WORK REQUEST:
Retrieve every line from the records in which the word "name" occurs.

Stored items
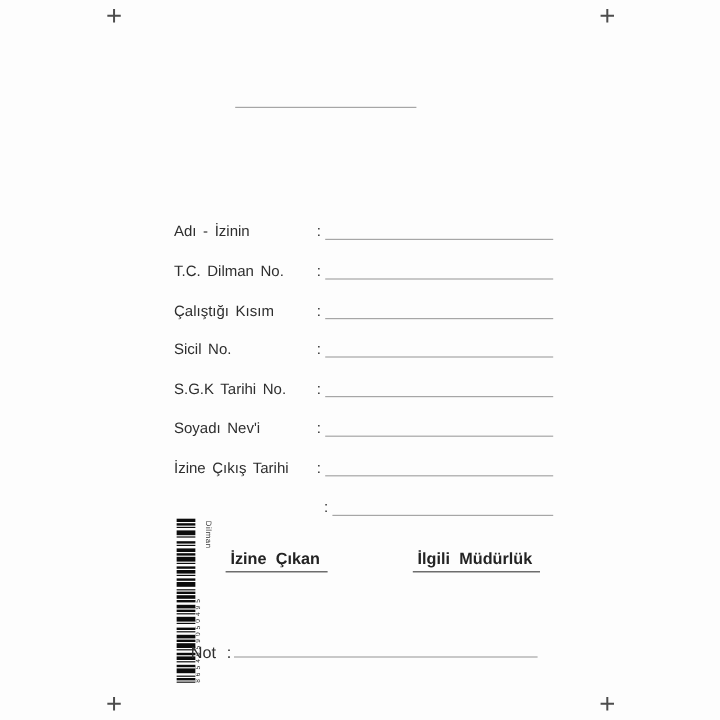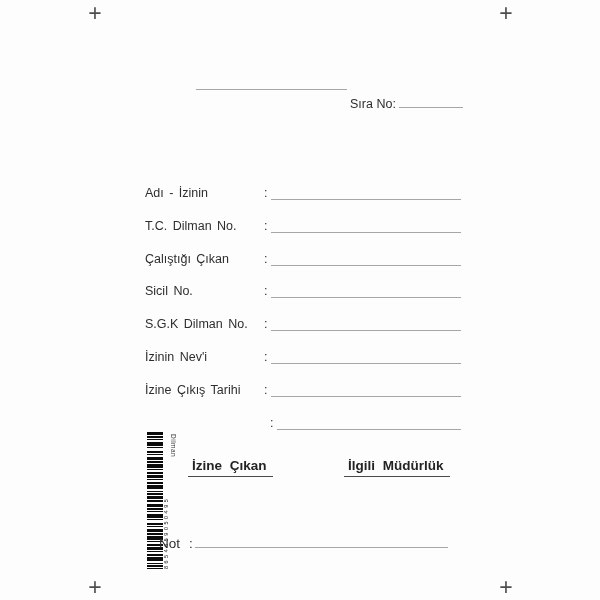--- a/index.html
+++ b/index.html
@@ -85,9 +85,6 @@
 
   <div class="firma-line2"></div>
 
-  <div class="sira-row">
-    <span>Sıra No:</span><span class="uline"></span>
-  </div>
 
 
   <div class="fields">

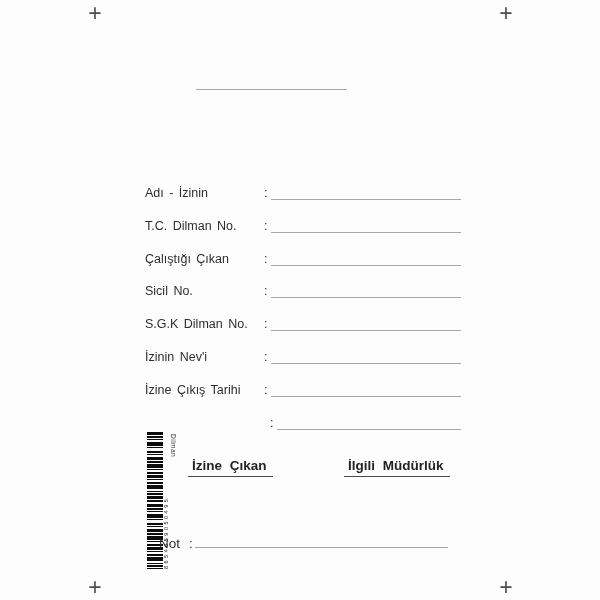--- a/index.html
+++ b/index.html
@@ -99,7 +99,7 @@
       <span class="field-line"></span>
     </div>
     <div class="field-row">
-      <span class="field-label">Çalıştığı Çıkan</span>
+      <span class="field-label">Çalıştığı Kısım</span>
       <span class="field-colon">:</span>
       <span class="field-line"></span>
     </div>

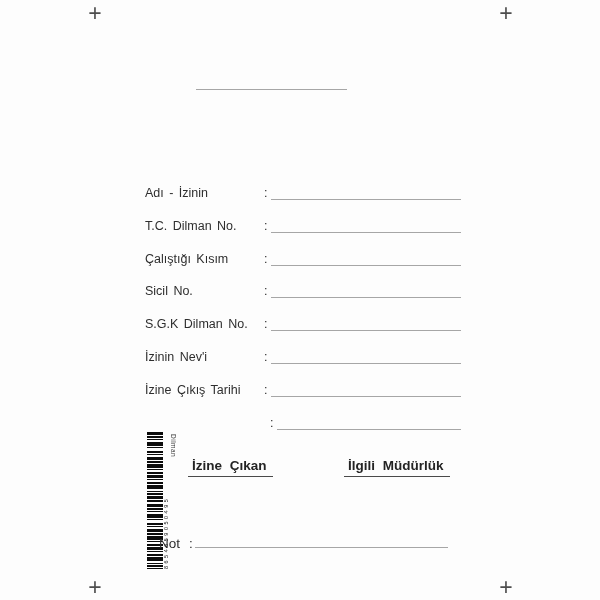--- a/index.html
+++ b/index.html
@@ -109,7 +109,7 @@
       <span class="field-line"></span>
     </div>
     <div class="field-row">
-      <span class="field-label">S.G.K Dilman No.</span>
+      <span class="field-label">S.G.K Tarihi No.</span>
       <span class="field-colon">:</span>
       <span class="field-line"></span>
     </div>

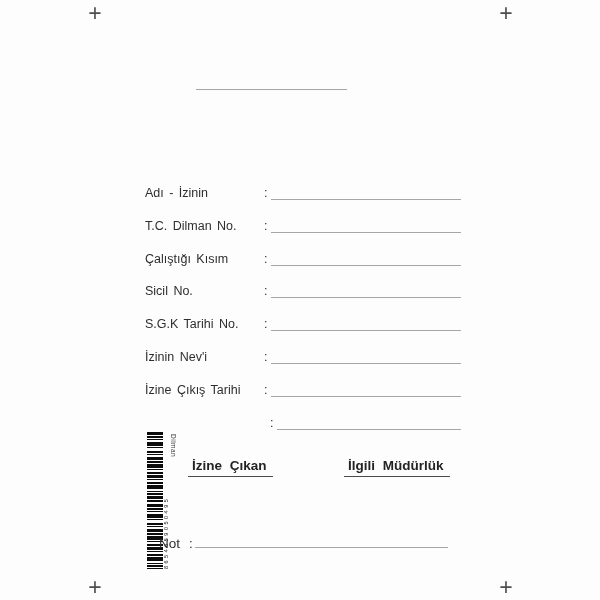--- a/index.html
+++ b/index.html
@@ -114,7 +114,7 @@
       <span class="field-line"></span>
     </div>
     <div class="field-row">
-      <span class="field-label">İzinin Nev'i</span>
+      <span class="field-label">Soyadı Nev'i</span>
       <span class="field-colon">:</span>
       <span class="field-line"></span>
     </div>

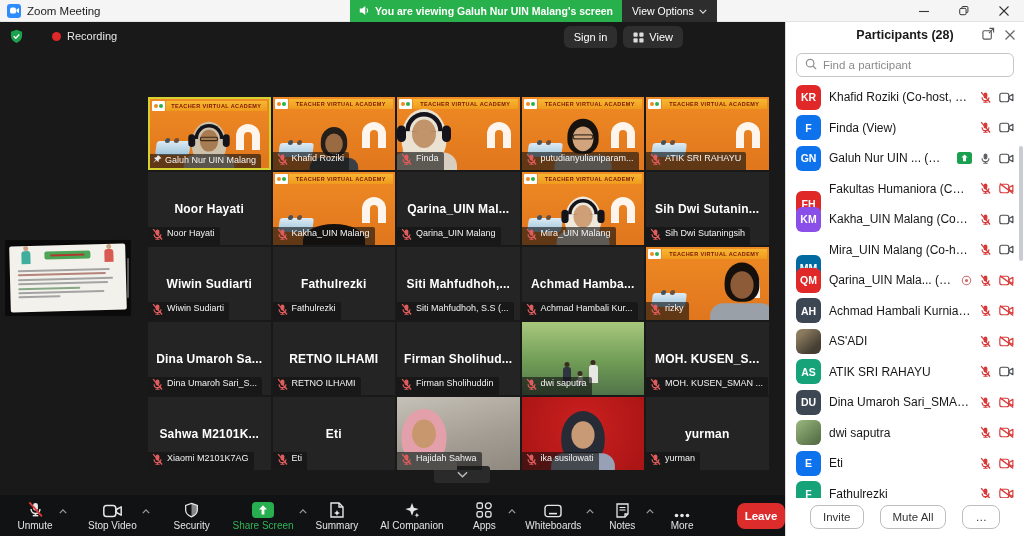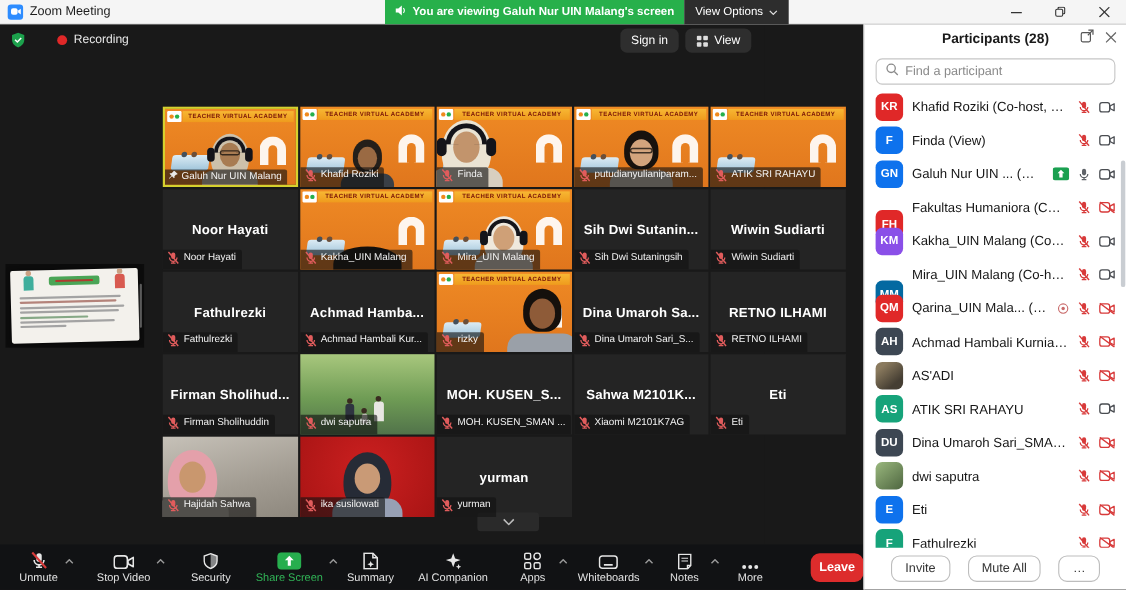--- a/index.html
+++ b/index.html
@@ -363,6 +363,19 @@
           <span>Kakha_UIN Malang</span>
         </div>
       </div>
+      <div class="tile s-dark">
+        <div class="center-name">Qarina_UIN Mal...</div>
+        <div class="tlabel">
+          <span><svg width="13" height="13" viewBox="0 0 16 16">
+              <rect x="5.7" y="1.8" width="4.6" height="7.4" rx="2.3" fill="#e05c5c"></rect>
+              <path d="M3.8 7.6a4.2 4.2 0 0 0 8.4 0" fill="none" stroke="#e05c5c" stroke-width="1.4"></path>
+              <line x1="8" y1="11.8" x2="8" y2="13.6" stroke="#e05c5c" stroke-width="1.4"></line>
+              <line x1="5.4" y1="13.8" x2="10.6" y2="13.8" stroke="#e05c5c" stroke-width="1.4"></line>
+              <line x1="2.6" y1="1.4" x2="13.6" y2="14.2" stroke="#e05c5c" stroke-width="1.6"></line>
+            </svg></span>
+          <span>Qarina_UIN Malang</span>
+        </div>
+      </div>
       <div class="tile s-orange">
         <div class="o-banner">
           <span class="o-logo"></span>

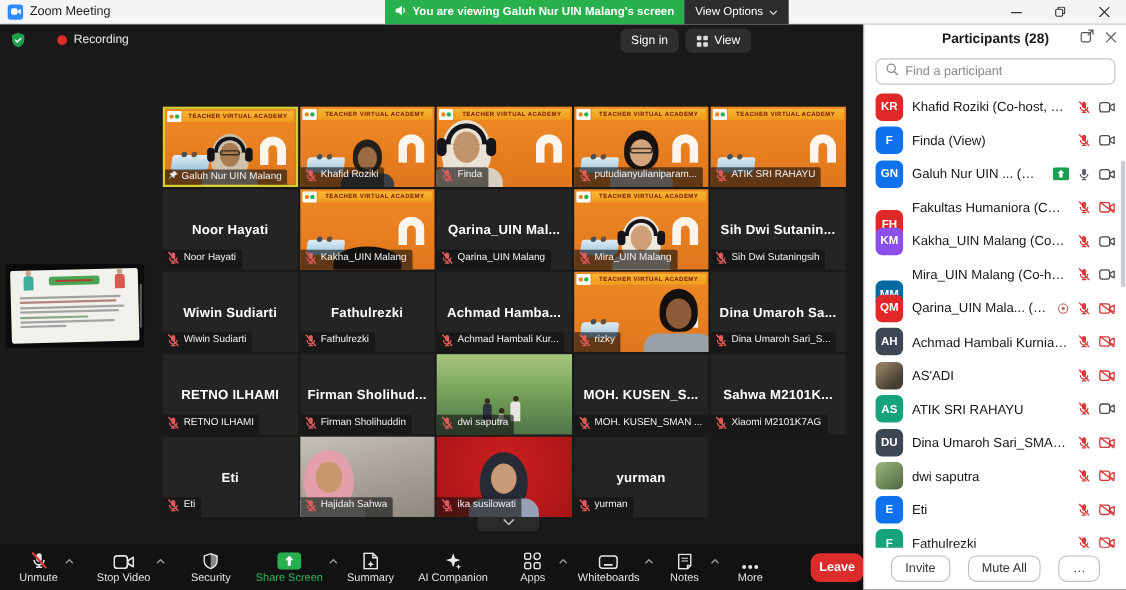--- a/index.html
+++ b/index.html
@@ -442,6 +442,19 @@
         </div>
       </div>
       <div class="tile s-dark">
+        <div class="center-name">Siti Mahfudhoh,...</div>
+        <div class="tlabel">
+          <span><svg width="13" height="13" viewBox="0 0 16 16">
+              <rect x="5.7" y="1.8" width="4.6" height="7.4" rx="2.3" fill="#e05c5c"></rect>
+              <path d="M3.8 7.6a4.2 4.2 0 0 0 8.4 0" fill="none" stroke="#e05c5c" stroke-width="1.4"></path>
+              <line x1="8" y1="11.8" x2="8" y2="13.6" stroke="#e05c5c" stroke-width="1.4"></line>
+              <line x1="5.4" y1="13.8" x2="10.6" y2="13.8" stroke="#e05c5c" stroke-width="1.4"></line>
+              <line x1="2.6" y1="1.4" x2="13.6" y2="14.2" stroke="#e05c5c" stroke-width="1.6"></line>
+            </svg></span>
+          <span>Siti Mahfudhoh, S.S (...</span>
+        </div>
+      </div>
+      <div class="tile s-dark">
         <div class="center-name">Achmad Hamba...</div>
         <div class="tlabel">
           <span><svg width="13" height="13" viewBox="0 0 16 16">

ANSWER SPACE:
+        <div class="center-name">Qarina_UIN Mal...</div>
+        <div class="center-name">Siti Mahfudhoh,...</div>
         <div class="center-name">Achmad Hamba...</div>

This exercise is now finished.